Comment 2 Damien Miller 2003-02-10 03:23:48 UTC
I eventually figured this out: Linux NFS sends fragmented UDP packets with the
DontFragment bit set. OpenBSD's packet filter (rightly IMO) drops these packets
as inconsistent. 

The workaround is to turn off packet normalisation for effected hosts. Another
is to turn off pmtu discovery on the Linux end.

The fix would be to make Linux NFS send consistent packets. 

Some threads discussing this:

http://marc.theaimsgroup.com/?t=103762623600004&r=1&w=2
http://marc.theaimsgroup.com/?l=linux-nfs&m=102781264327764&w=2

Comment 3 Arjan van de Ven 2003-02-10 10:14:31 UTC
fragmented UDP packets with the DF flag set are completely valid and actually
the only way to do pmtu discovery over udp...... 

Comment 4 Damien Miller 2003-02-10 23:01:36 UTC
No, this is incorrect. RFC1191 even explicitly talks about the NFS case:

   Also, since a single NFS operation cannot be split across several UDP
   datagrams, certain operations (primarily, those operating on file
   names and directories) require a minimum datagram size that may be
   larger than the PMTU.  NFS implementations should not reduce the
   datagram size below this threshold, even if PMTU Discovery suggests a
   lower value.  (Of course, in this case datagrams should not be sent
   with DF set.)

(section 6.5, page 14)



Comment 5 David Miller 2003-02-11 03:53:59 UTC
RFCs are not laws that cannot be broken when common sense must
prevail.  For example, nobody currently ships a system that
does RFC compliant URG handling, you wouldn't be able to talk
to any other stack if that were the case.

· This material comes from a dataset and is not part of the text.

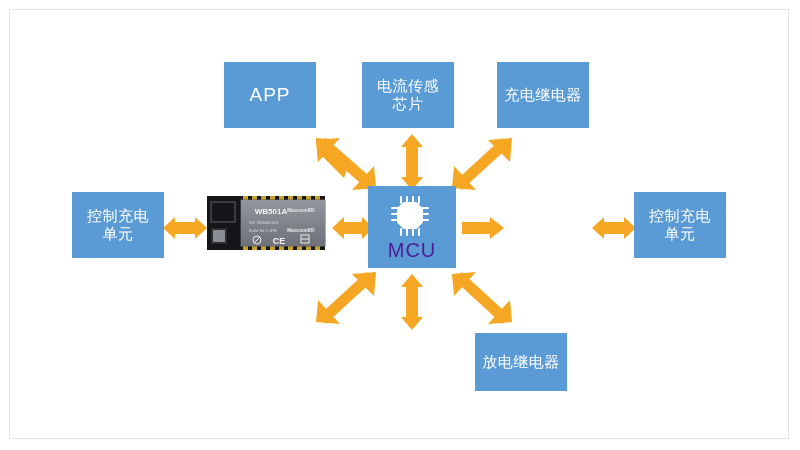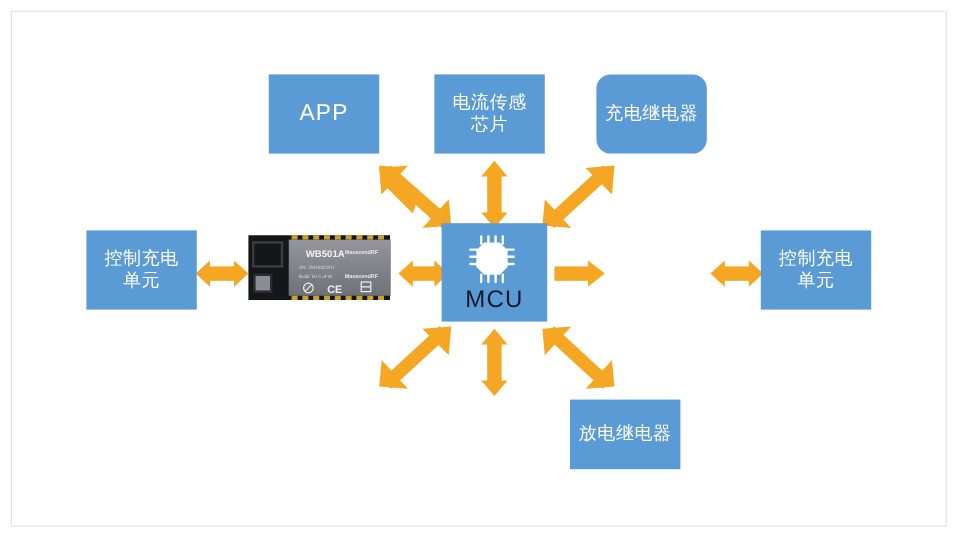"充电继电器" div.node { border-radius: 12px -> none }
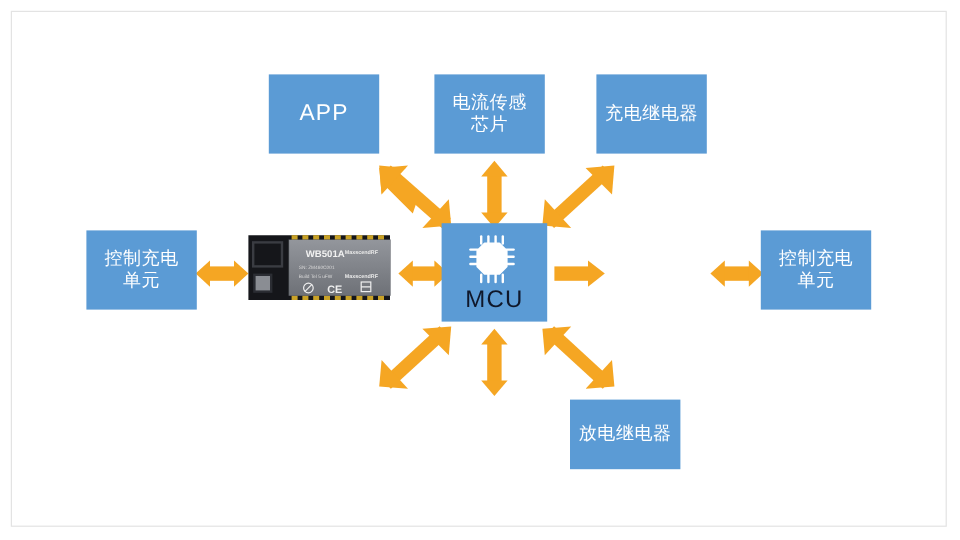"MCU" #mcu { color: #0f172a -> #4c1d95 }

And common sense here dictates that without being able to set
DF on fragmented frames, UDP path mtu discovery is basically
impossible and at best useless.

The behavior stands, and it will not be changed.  These weird BSD firewalls are
   the only systems blocking these packets, and I'm not going to
give up UDP pmtu discovery for the sake of making these systems
happy.

Comment 6 Daniel Hartmeier 2003-02-12 21:20:50 UTC
Based on your feedback, OpenBSD's packet filter has been changed so fragments with DF can be passed, even if normalization/reassembly is enabled.

The option is disabled by default, as fragments with DF are not unanimously accepted as legitimate and unambiguous traffic. But we acknowledge that they are used with certain UDP protocols (when PMTU discovery is used) and recommend enabling the option to pass them selectively.

With release 3.0 to 3.2, the fragments can be passed by disabling normalization/reassembly ('scrub') for the relevant UDP traffic, and future releases include the option to pass such fragments in all combinations with scrub.